• _YOUR OBJECTIVE_:
Where a line below holds the string "none", that line goes into the answer.

• _SOURCE INFORMATION_:
++++++++++

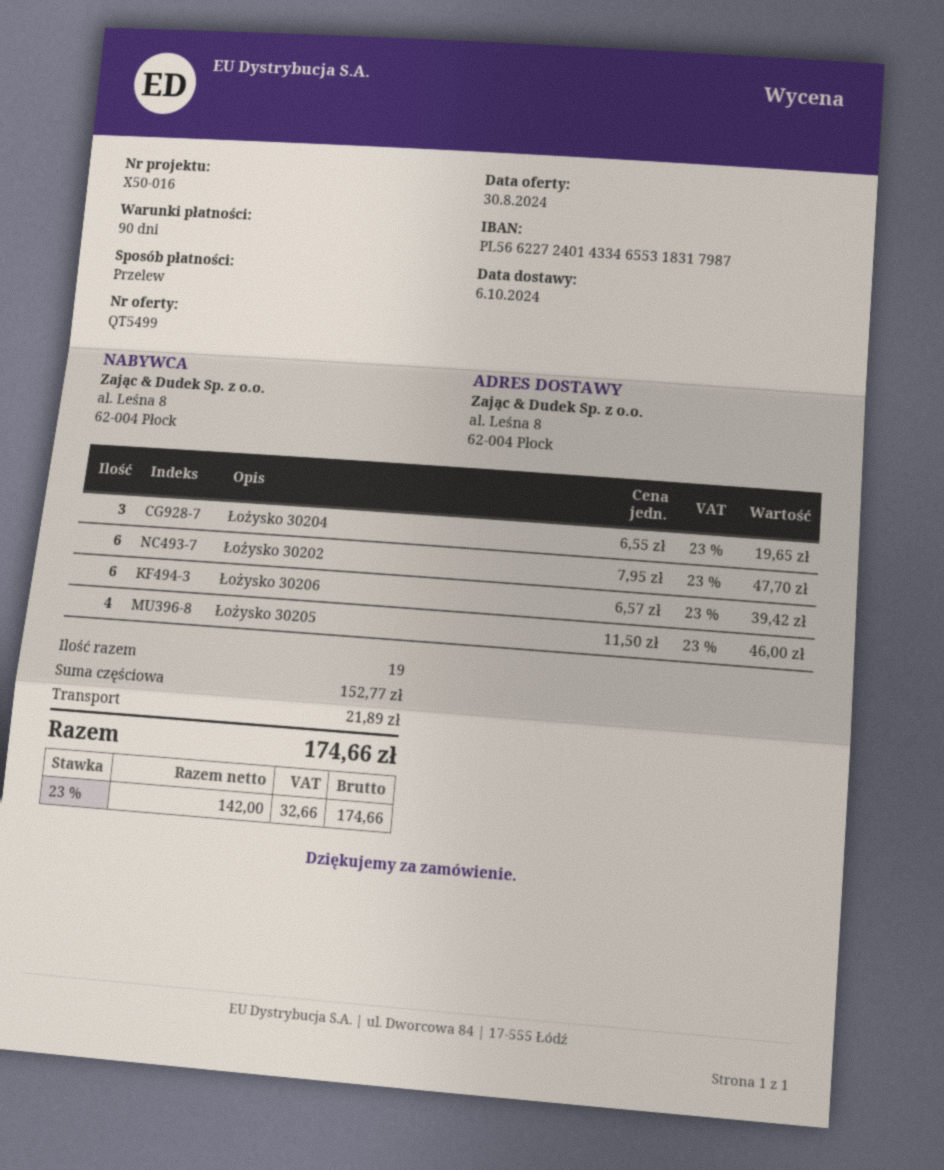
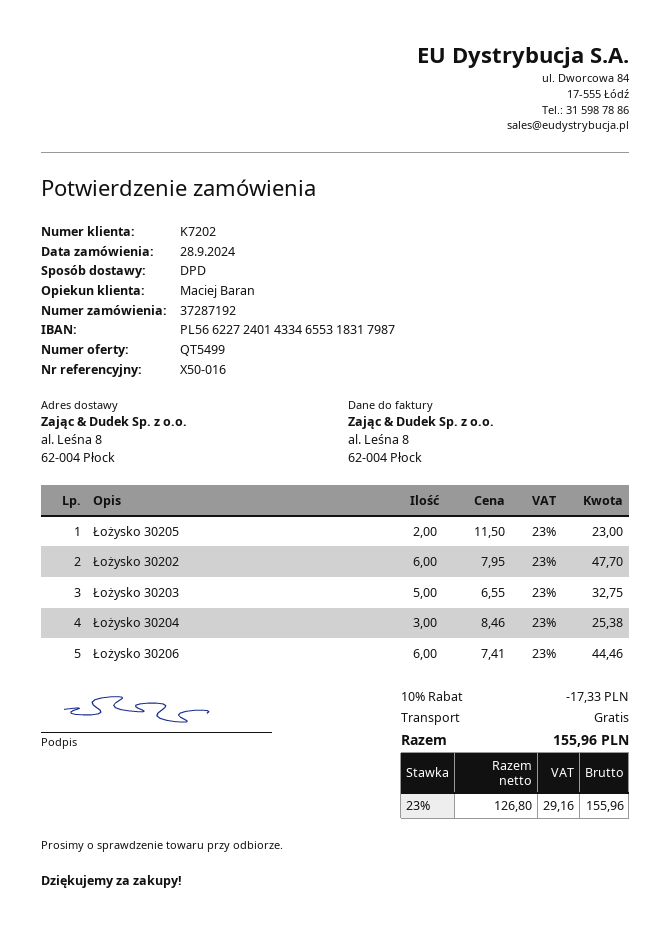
Łożysko 30204: 3 x 6.55 = 19.65 -> 3 x 8.46 = 25.38
Łożysko 30206: 6 x 6.57 = 39.42 -> 6 x 7.41 = 44.46
Łożysko 30205: 4 x 11.50 = 46.00 -> 2 x 11.50 = 23.00
Łożysko 30203: none -> 5 x 6.55 = 32.75
discount: none -> 10% = 17.33
shipping: 21.89 -> 0.00
net: 142.00 -> 126.80
tax: 23% = 32.66 -> 23% = 29.16
total: 174.66 -> 155.96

++++++++++

• _THE ANSWER_:
Łożysko 30203: none -> 5 x 6.55 = 32.75
discount: none -> 10% = 17.33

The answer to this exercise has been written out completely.